Book review: Suzanne O’Sullivan (2025). The age of diagnosis: Sickness, health and why medicine has gone too far. Hodder.

Most of us have various minor physical and mental aches and pains which can cause us some concern, and for which we may seek professional help. If the complaint is persistent, and preoccupies us, a diagnosis may be ultimately obtained, and this can give us an enormous sense of relief. At last, a name has been given to our pain and we have been heard and validated.

So, what is likely to happen next?


Probably, the ‘patient’ (for that is what we have freely become) will have access to a special person (the ‘therapist’), and to medication, or a bespoke diet, or an individualised exercise regime, or to some other ‘treatment’ (for this is what we are now thankfully receiving). As well, we might join a support group, or as O’Sullivan describes it, ‘a tribe of fellow sufferers’.

The title of the present book proposes that this familiar sequence of events has come to define our times. Bravely, this award-winning author and senior neurologist also argues, that while medical responses are completely appropriate when there is an obvious physical or psychological problem, the personal costs of diagnosis are likely to outweigh the benefits when complaints are at the soft end of a spectrum.

Autism and ADHD are classic examples of spectrum diagnoses. At the severe ends are people who clearly cannot cope in regular life settings without significant support. Although, interestingly, in the past ‘nobody needed a label to tell them these children had a lot of extra needs’. Nevertheless, the diagnoses that they were given, and which have been changed over time, have now been expanded to include many more people who have much lesser symptoms. Indeed, the province of the neurodiverse (to use a sociologist’s term) has come to be ‘dominated by the mild voice’. And the growth in numbers of this population has been truly astounding, as instanced in the ten-fold increase in prescriptions in New Zealand for adult ADHD between 2006-22. The very real problem is that medical diagnoses have the power to change people beyond their control, and the labelling effect means that patients tend to assume all of the aspects of a diagnosis, and they can construct a personal identity around what they now believe they cannot do. The further consequences that can ensue include discounting other explanations of their distress; taking drugs that are no superior to placebo; being stigmatised for being different and special; and having few real improvements in their quality of life over the longer term. O’Sullivan suggests that it is often about what we tell ourselves, but embracing neurodiversity does not absolve a youngster from learning to control their moods, impulses, and behaviours like everyone else growing up.
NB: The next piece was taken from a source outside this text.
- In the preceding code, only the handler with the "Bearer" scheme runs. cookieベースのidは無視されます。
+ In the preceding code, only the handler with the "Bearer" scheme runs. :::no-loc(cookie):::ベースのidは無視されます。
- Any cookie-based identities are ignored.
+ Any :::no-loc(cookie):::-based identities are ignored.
A significant learning from this book could be that the controversies over medical overdiagnosis, which is a subset of overmedicalisation, in fact mostly take place about cancer and genetic screening. In screening for cancer, the presence of abnormal cells does not necessarily mean illness and death but it can provoke chemotherapy, radiotherapy, surgery, psychological costs, and financial burdens. Common sense may dictate that available therapeutic options should always be immediately engaged, but overall survival rates (or all-cause mortality rates) do not necessarily improve, and numbers of people are given treatments they do not need. It’s a difficult line that doctors tread between overdiagnosis and underdiagnosis in screening; while in the domain of genetic testing, people can sidestep health professionals entirely with commercial tests and self-diagnosis. However, the problem with genetic tests, whether competently done or commercially derived, are that they can throw up genetic variants of unknown significance, and again these findings can occasion overreactions and unnecessary angst. The increasing ease and availability of such measures is part of the problem; and the convenience now of testing for Down’s syndrome has meant that these people have virtually disappeared from some countries. Overall, O’Sullivan leans to the view that a person’s post code at birth maybe as useful as their genetic code to subsequent diagnoses as our natal post code can summarise the powerful social determinants of health that we were exposed to.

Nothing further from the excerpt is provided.